Not many military leaders, especially those who are quasi-political, have ever supported cutting their budget and reducing their forces, the major reason why threat assessments emanating from the Pentagon must be consumed with a boulder of salt.  For American politicians, who are achieving unheard of levels of self-serving behavior, reducing the military is virtually unthinkable, since they would suffer the wrath of sundry powerful lobbies and blocs of ignorant voters whipped up by their opponents.  After 60 years of having the most powerful military in the world and 20 years of virtual hegemony around the planet many Americans see any cut back in “defense” as a sign of surrender and decline.

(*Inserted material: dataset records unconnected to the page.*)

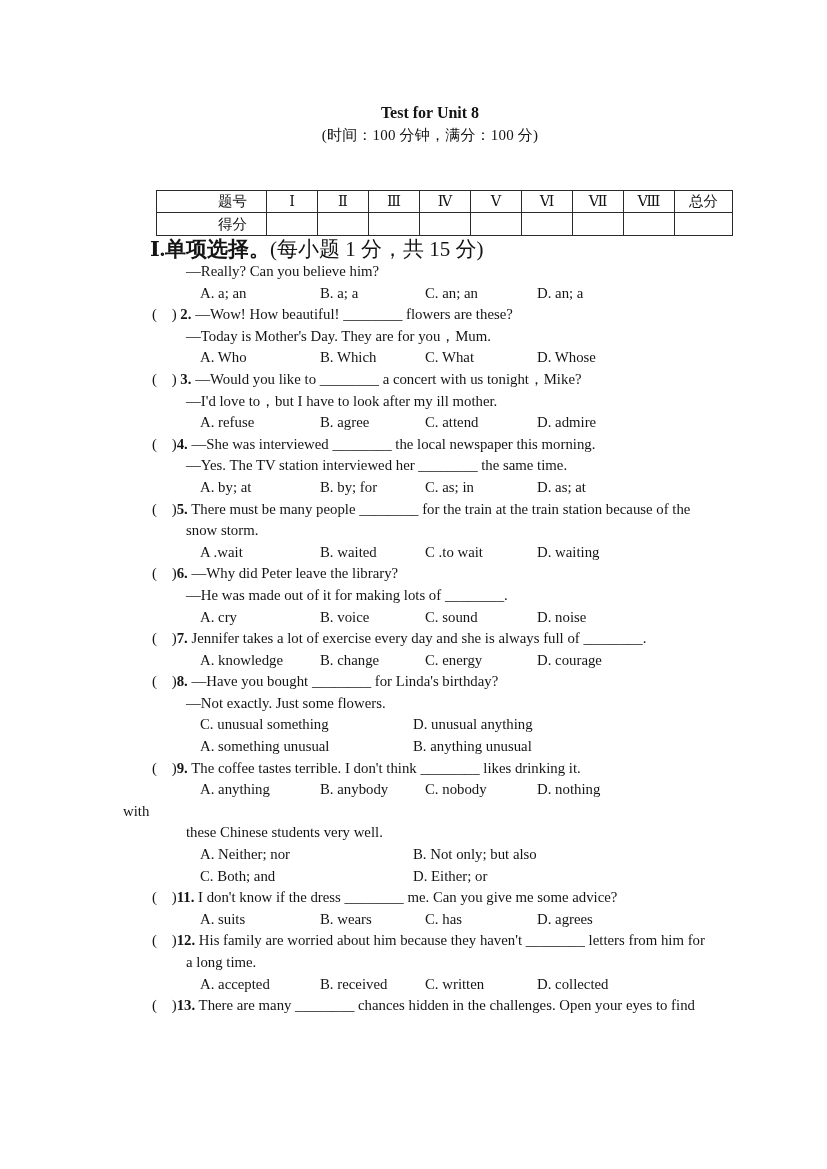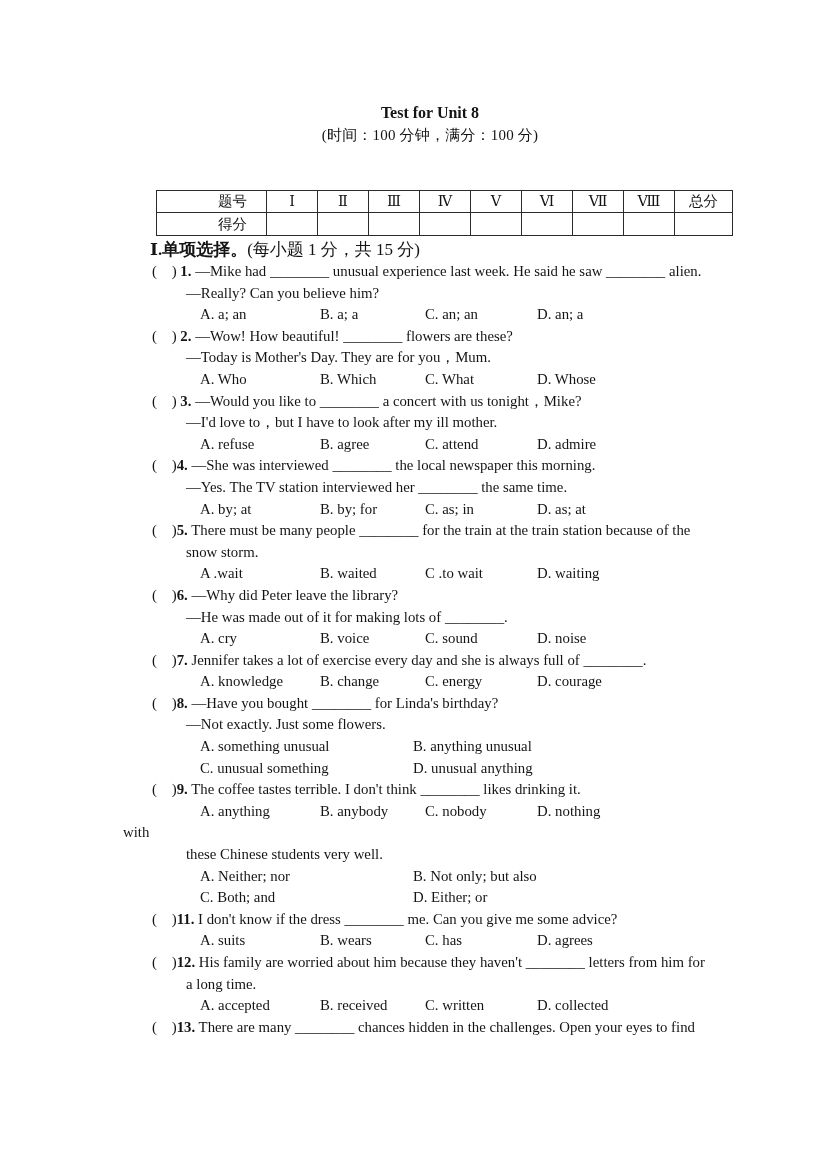--- a/index.html
+++ b/index.html
@@ -20,7 +20,7 @@
   table.score-table td.first-col{width:67px;padding-left:42px;}
   table.score-table td.last-col{width:57px;}
   table.score-table tr.score-row td{height:22px;margin-left:16px;}
-  .section-heading{position:absolute;top:239px;left:150px;font-size:17px;line-height:21.6px;white-space:nowrap;}
+  .section-heading{position:absolute;top:239px;left:150px;font-size:21px;line-height:21.6px;white-space:nowrap;}
   .sh-bold{font-weight:bold;}
   .sh-note{font-weight:normal;}
   .questions{position:absolute;top:261px;left:0;width:827px;}

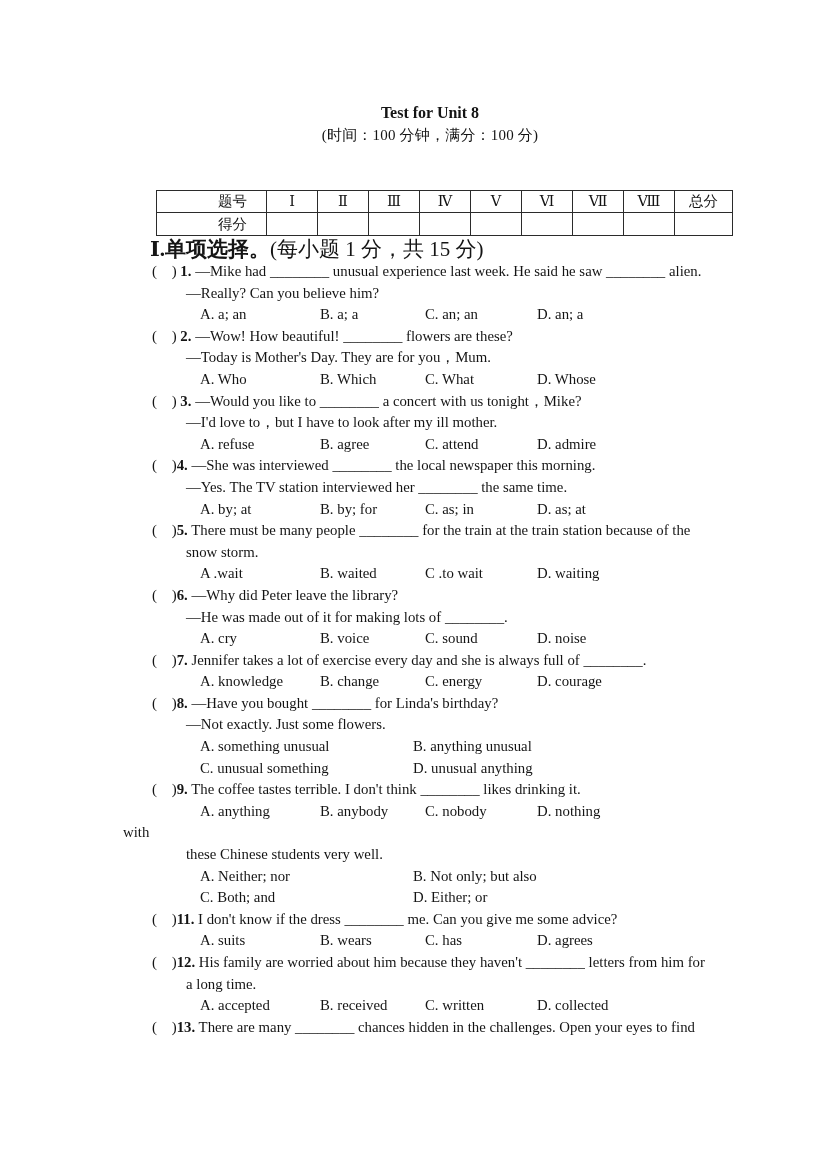--- a/index.html
+++ b/index.html
@@ -81,7 +81,6 @@
 
   <div class="questions">
       <div class="q-block">
-        <div class="line q"><span class="q-paren">(　) </span><span class="q-num">1.</span><span class="q-stem"> —Mike had ________ unusual experience last week. He said he saw ________ alien.</span></div>
         <div class="line d">—Really? Can you believe him?</div>
         <div class="line opts4">
           <span class="opt">A. a; an</span>

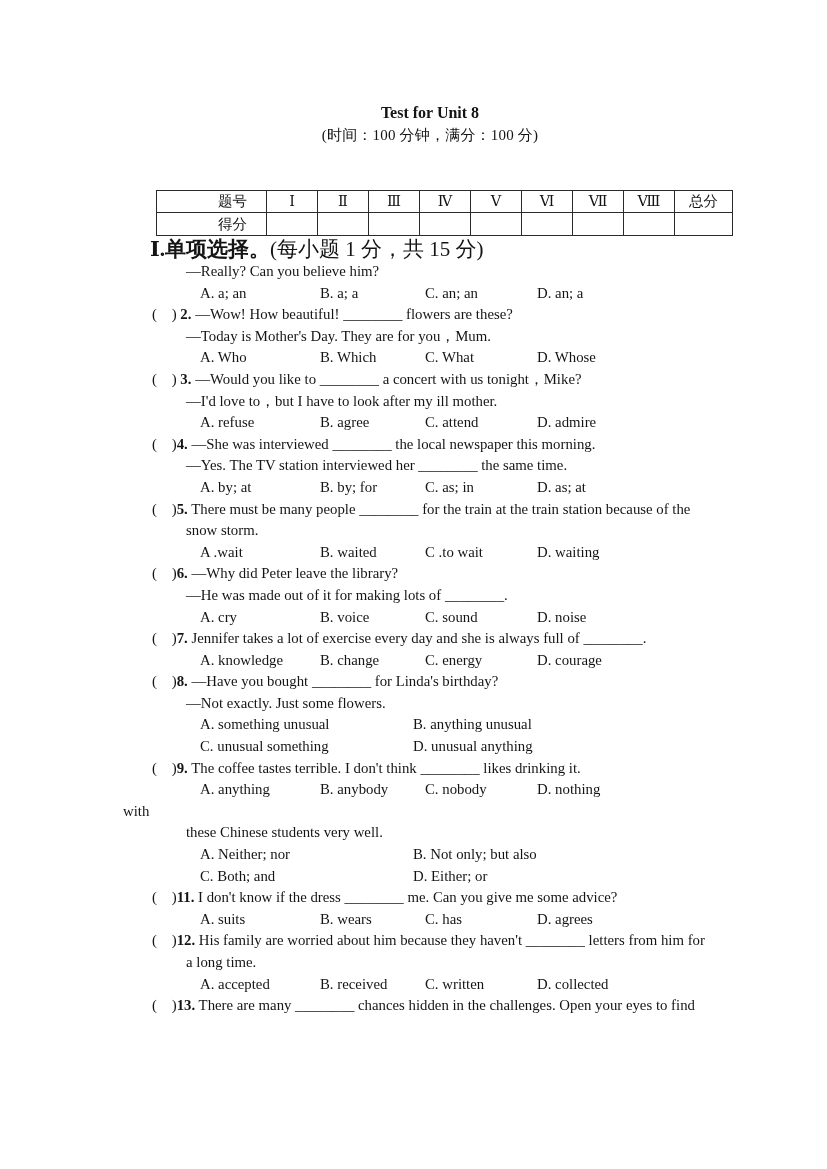--- a/index.html
+++ b/index.html
@@ -152,12 +152,12 @@
         <div class="line q"><span class="q-paren">(　)</span><span class="q-num">8.</span><span class="q-stem"> —Have you bought ________ for Linda's birthday?</span></div>
         <div class="line d">—Not exactly. Just some flowers.</div>
         <div class="line opts2">
+          <span class="opt">C. unusual something</span>
+          <span class="opt">D. unusual anything</span>
+        </div>
+        <div class="line opts2">
           <span class="opt">A. something unusual</span>
           <span class="opt">B. anything unusual</span>
-        </div>
-        <div class="line opts2">
-          <span class="opt">C. unusual something</span>
-          <span class="opt">D. unusual anything</span>
         </div>
       </div>
       <div class="q-block">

We are no longer in the nineteenth or early twentieth century, and not only territorial but also military-based hegemonic empires are obsolete.  Gunboat diplomacy only works when the threat of military intervention is real, and although world opinion and international law did not stop the US in places like Grenada, Panama and Iraq, it is clear that military operations of any scale are incredibly expensive and self-defeating in the long run.  And against the backdrop of American arrogance, disregard for international law, increasing violation of other nations’ sovereignty and traditional inclination towards violence rather than diplomacy, our 13 carrier groups certainly appear to be the twenty-first century equivalent of gunboats.

Finally, not only is large-scale warfare rapidly becoming prohibitively expensive but with the emergence of a globalized economy it has also become counterproductive for the developed nations. Whatever their rhetoric or ideologies, they are all now inextricably bound together in a world capitalist web in which the economic misfortunes of one will inevitably affect the others.  At least in the industrialized world less and less does national security depend on huge military establishments and more and more on sound economies, which are ill-served by wasting treasure on weapons systems with no opponents and wars resulting in nothing but dead human beings.  Large scale violence must only be contemplated when there truly is no alternative, and given the increasing interconnectedness of the planet, there will almost always be an better alternative.

Then again, it is cool to be the baddest dude on the earth,  even though that might be at the expense of everything else.  Ask the Spartans how that worked out.